▽

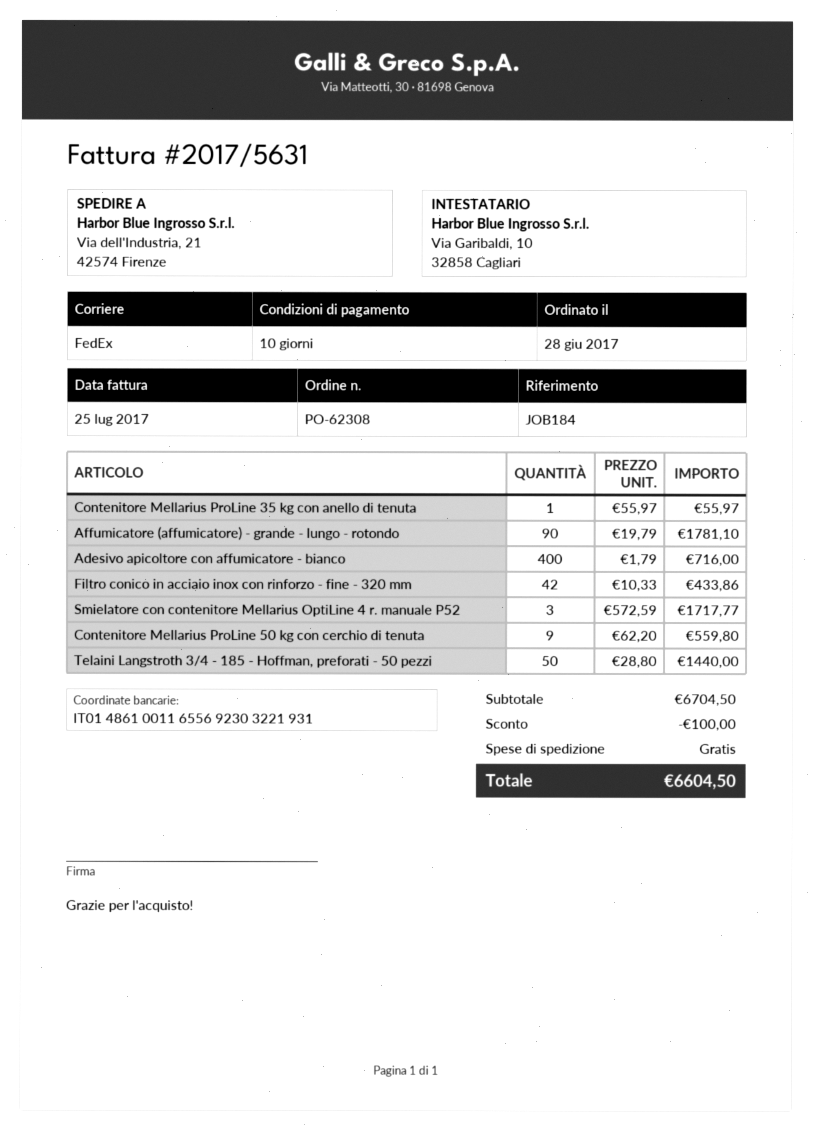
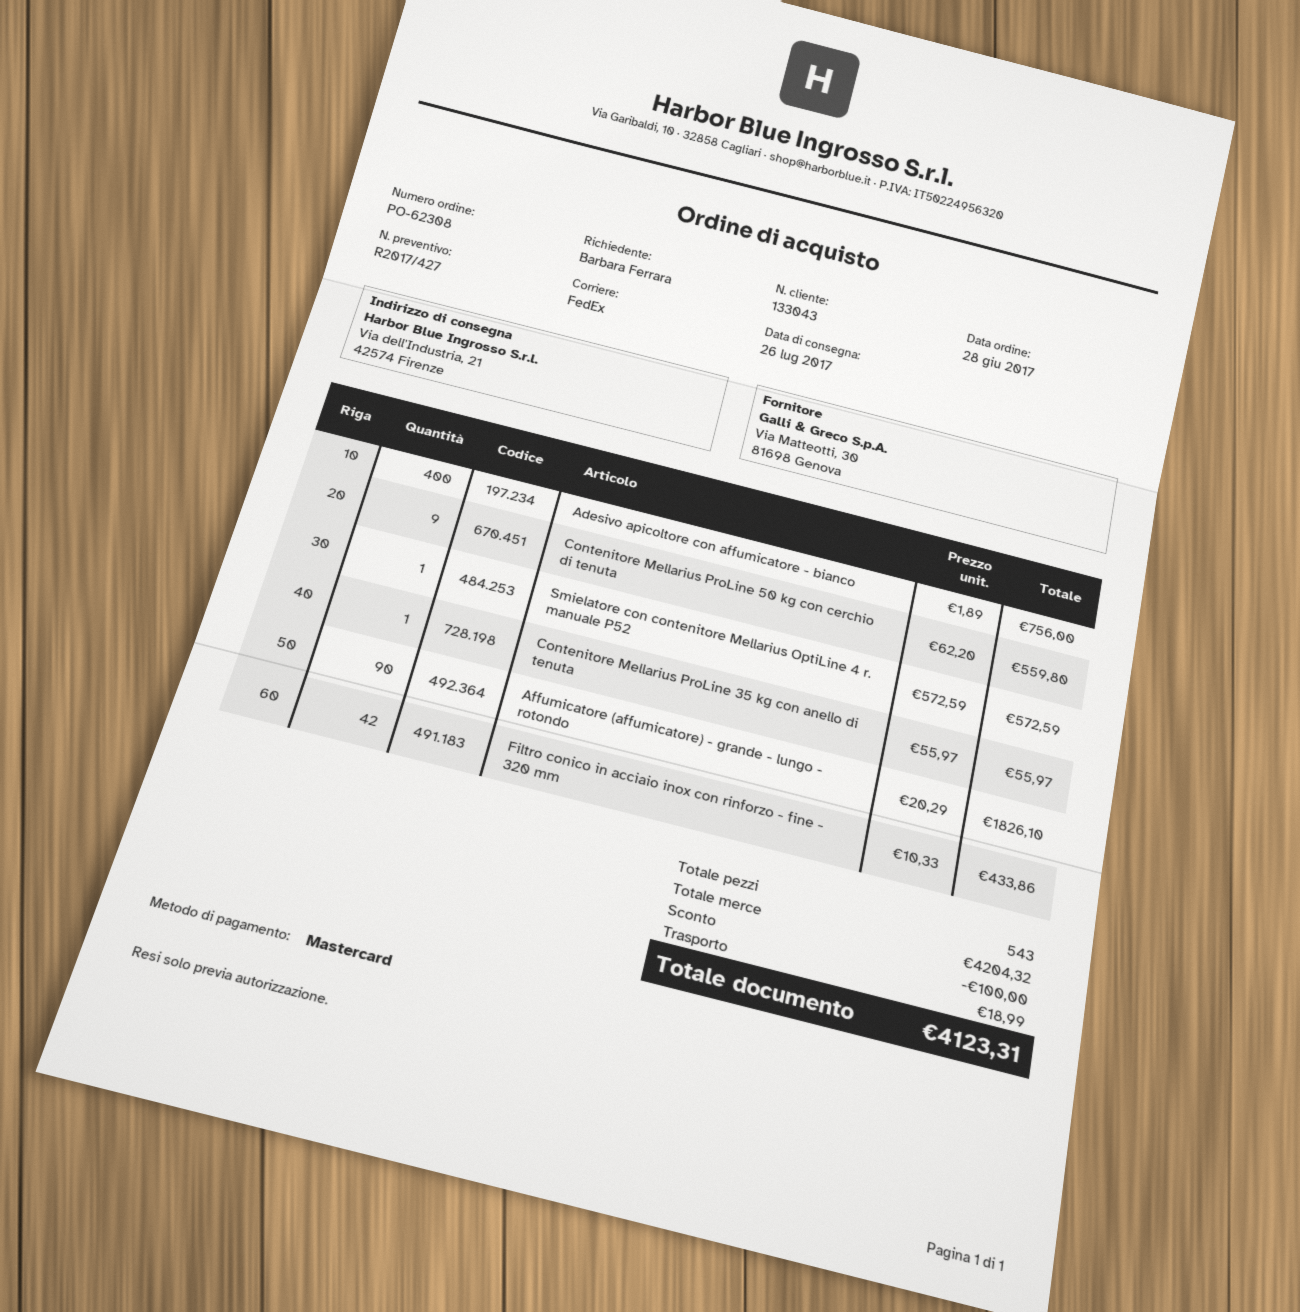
Affumicatore (affumicatore) - grande - lungo - rotondo: 90 x 19.79 = 1781.10 -> 90 x 20.29 = 1826.10
Adesivo apicoltore con affumicatore - bianco: 400 x 1.79 = 716.00 -> 400 x 1.89 = 756.00
Smielatore con contenitore Mellarius OptiLine 4 r. manuale P52: 3 x 572.59 = 1717.77 -> 1 x 572.59 = 572.59
Telaini Langstroth 3/4 - 185 - Hoffman, preforati - 50 pezzi: 50 x 28.80 = 1440.00 -> none
subtotal: 6704.50 -> 4204.32
shipping: 0.00 -> 18.99
total: 6604.50 -> 4123.31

△

Every line that holds the word "affumicatore" should be copied from the records.

> Answer section:
Affumicatore (affumicatore) - grande - lungo - rotondo: 90 x 19.79 = 1781.10 -> 90 x 20.29 = 1826.10
Adesivo apicoltore con affumicatore - bianco: 400 x 1.79 = 716.00 -> 400 x 1.89 = 756.00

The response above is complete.